Key Points
- Major U.S. cities are down 1% to 10% from their all-time highs.
- The steepest declines are concentrated in the West Coast, led by San Francisco.
- High borrowing costs continue to cool demand and reshape housing valuations.
The latest S&P/Case-Shiller figures show a widespread retreat in home prices across the United States, marking a clear shift from the rapid appreciation that defined the post-pandemic years. While the pullback is national in scope, its intensity varies significantly by region. Certain markets are undergoing a deep correction, particularly on the West Coast, whereas others demonstrate remarkable resilience. Together, the numbers draw a picture of a housing market settling into a more subdued and sustainable environment after an era of overheated demand.
West Coast Markets Face the Sharpest Declines — San Francisco Leads the Slide
San Francisco stands out with a dramatic 10.1% drop from its record high, the largest among all measured metros. This decline reflects the lingering effects of population outflows, muted office-sector recovery, and structural changes in local employment patterns. Other Western cities — including Phoenix, Seattle and Denver — show declines of 5% to nearly 6%, reinforcing the idea that the region is experiencing one of the most pronounced housing resets in the country.
Cities such as Tampa, Dallas and Portland follow with mid-range declines around 4% to 4.5%, underscoring that the correction is not isolated but part of a broader national adjustment. Rapid price run-ups during the pandemic years left many of these markets vulnerable once mortgage rates surged.
More Moderate Movements in the East and Midwest — Stability Amid Higher Rates
In contrast, the East Coast and portions of the Midwest show significantly softer declines. Miami, Las Vegas, Charlotte and Washington DC register only mild pullbacks of 1.5% to 2.8%, supported by strong labor markets, net inbound migration and diversified local economies.
The broader Composite 10 and Composite 20 indices — key national benchmarks — show declines of roughly 1.4% to 1.5%, underscoring a more tempered nationwide adjustment. Markets like New York, Boston and Minneapolis display declines of less than 1%, highlighting the structural durability of these urban centers and their ability to absorb higher financing costs without sharp price dislocations.

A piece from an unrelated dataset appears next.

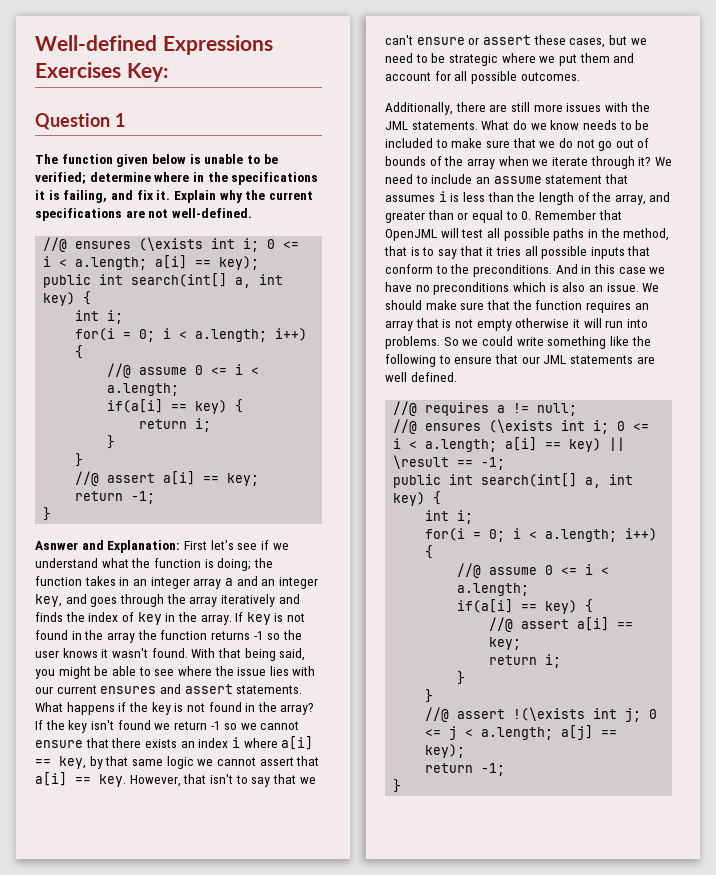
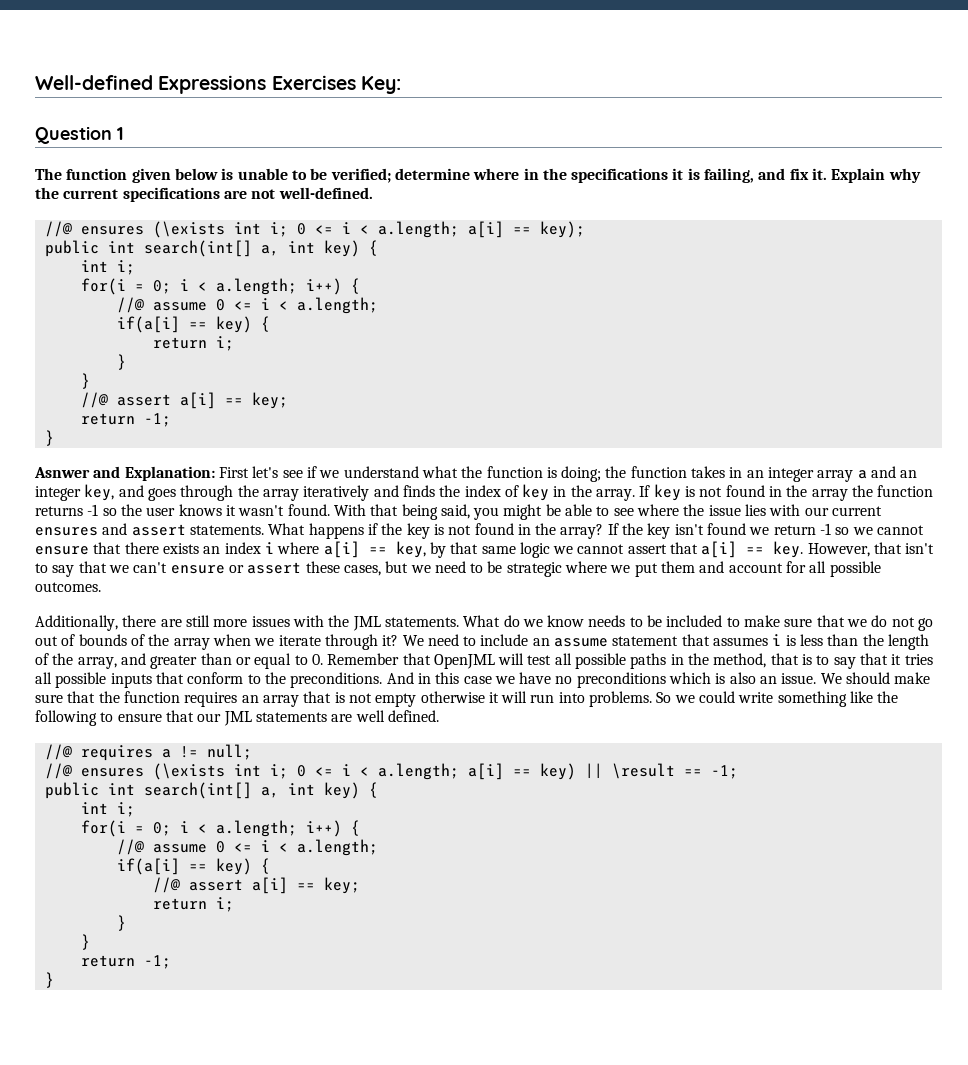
[425,707,658,722] [425,725,618,740] [425,744,466,758] // //@ assert !(\exists int j; 0 <= j < a.length; a[j] == key); -> (90, 942) none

A Market Normalizing Under Tighter Monetary Conditions
Overall, the Case-Shiller data suggests not a collapse but a normalization. Elevated mortgage rates have sharply reduced affordability, trimming demand and prompting sellers to adjust expectations. However, even with the recent declines, prices remain far above pre-pandemic levels in nearly every major city.
The pattern emerging is one of a housing market recalibrating to long-term fundamentals: slower price growth, more realistic valuations and a gradual cooling across most regions. The West’s deeper declines reflect its earlier overheating, while the East’s resilience signals stronger economic anchors. Together, the data portrays a market adjusting — not unraveling — as it moves into a new phase shaped by tighter financial conditions.